According to The Canadian Press, the older man had lamented the work ethic of today's youth, and Legault eagerly responded.
Legault said it was the opposite in Asia where, he said, parents want their kids to become engineers and actually need to stop them from studying at night because they nearly work themselves sick. He said if people in Asia keep working so hard while young Quebecers just want "the good life," our society is in trouble.
On Tuesday, Legault defended his comments.
"If you have kids they'll tell you [the Asian students] are always first in class. One of my sons was telling me, 'Yes, but they have no life,"' Legault told reporters according to CP.
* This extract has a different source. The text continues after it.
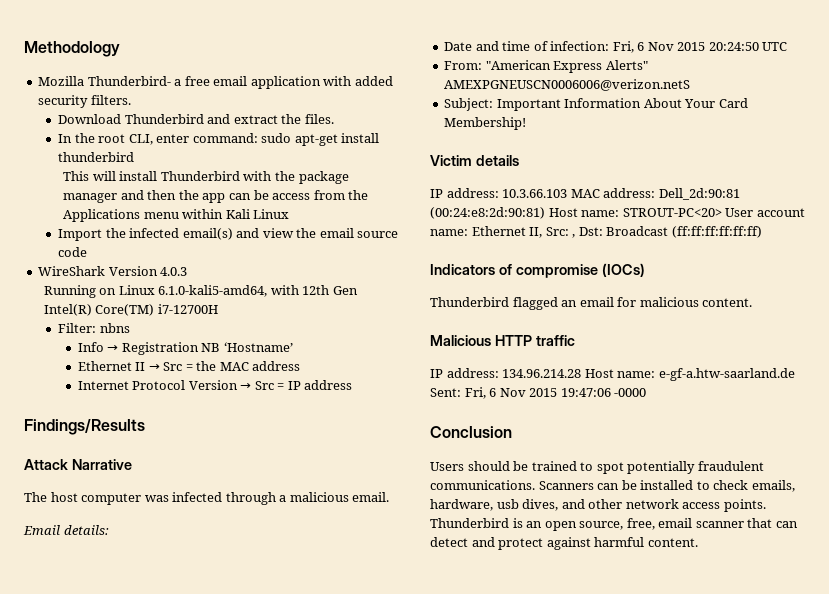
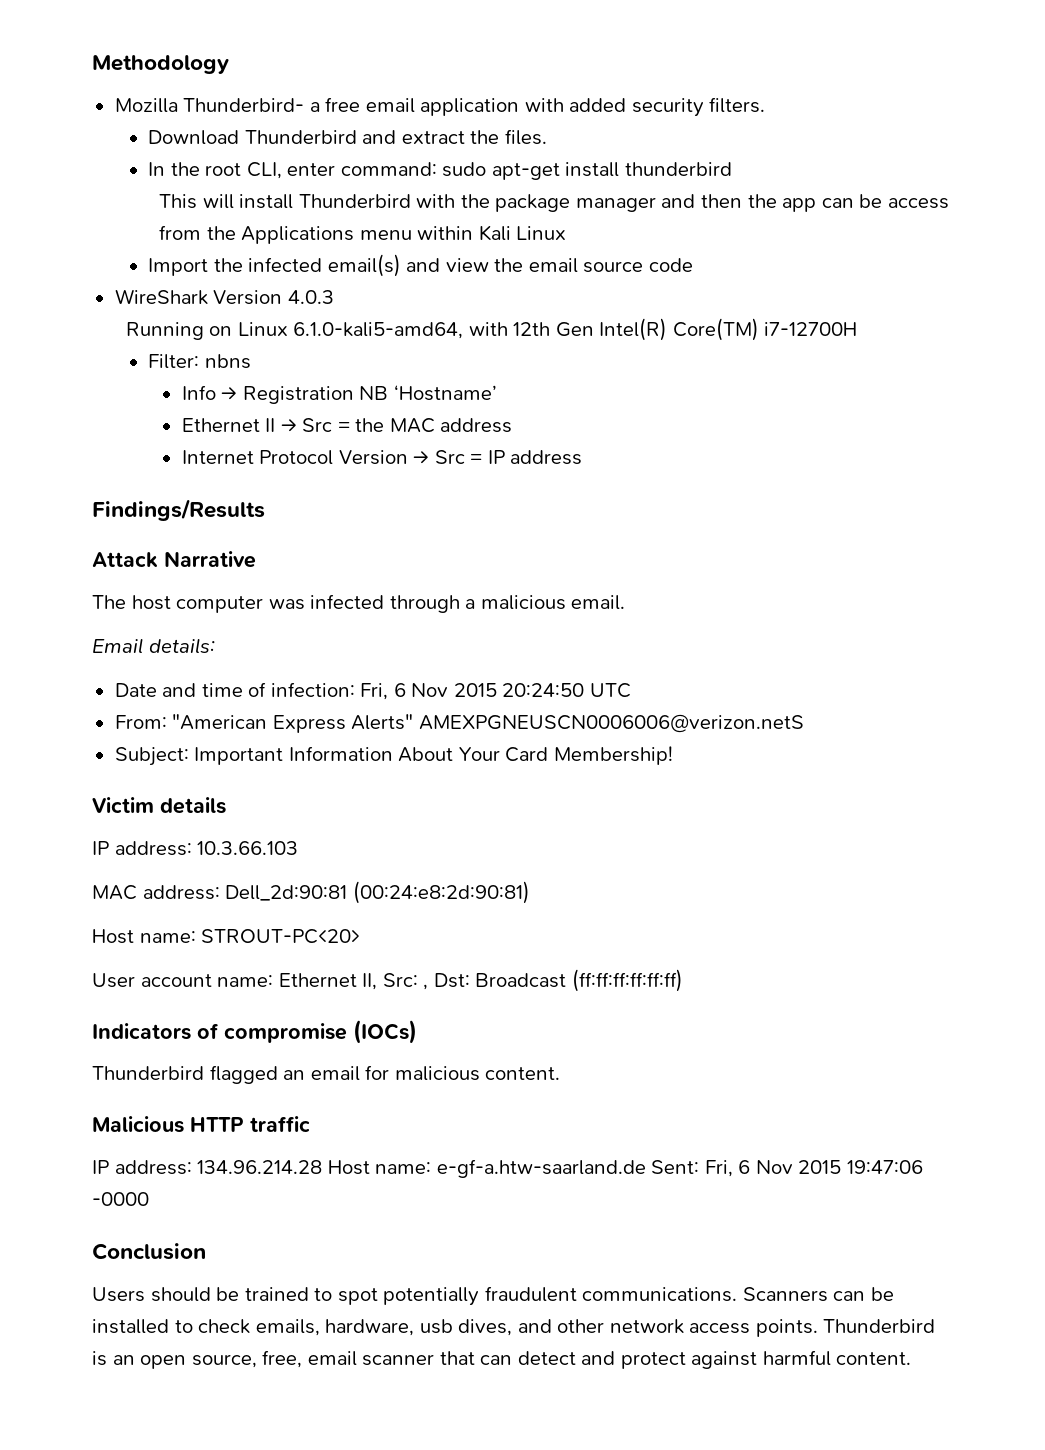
- IP address: 10.3.66.103 MAC address: Dell_2d:90:81 (00:24:e8:2d:90:81) Host name: STROUT-PC<20> User account name: Ethernet II, Src: , Dst: Broadcast (ff:ff:ff:ff:ff:ff)
+ IP address: 10.3.66.103
+ MAC address: Dell_2d:90:81 (00:24:e8:2d:90:81)
+ Host name: STROUT-PC<20>
+ User account name: Ethernet II, Src: , Dst: Broadcast (ff:ff:ff:ff:ff:ff)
"There's maybe an extreme there but, here, in some cases we're a little bit at the other extreme."
He said he doesn't blame young Quebecers at all. He said he blames older Quebecers, and parents, for not transmitting the values of hard work to youth.
The CAQ leader wasn't the only one raising eyebrows on Tuesday.
One day after causing a national firestorm about toughening Quebec's language laws, Parti Québecois leader Pauline Marois announced her party's plans to introduce a secular charter that would ban all civil servants from wearing or exposing overt religious symbols.
The Catholic crucifix displayed in the province's National Assembly, hypocritically, will remain in place.
[ Full election coverage: Quebec election 2012 ]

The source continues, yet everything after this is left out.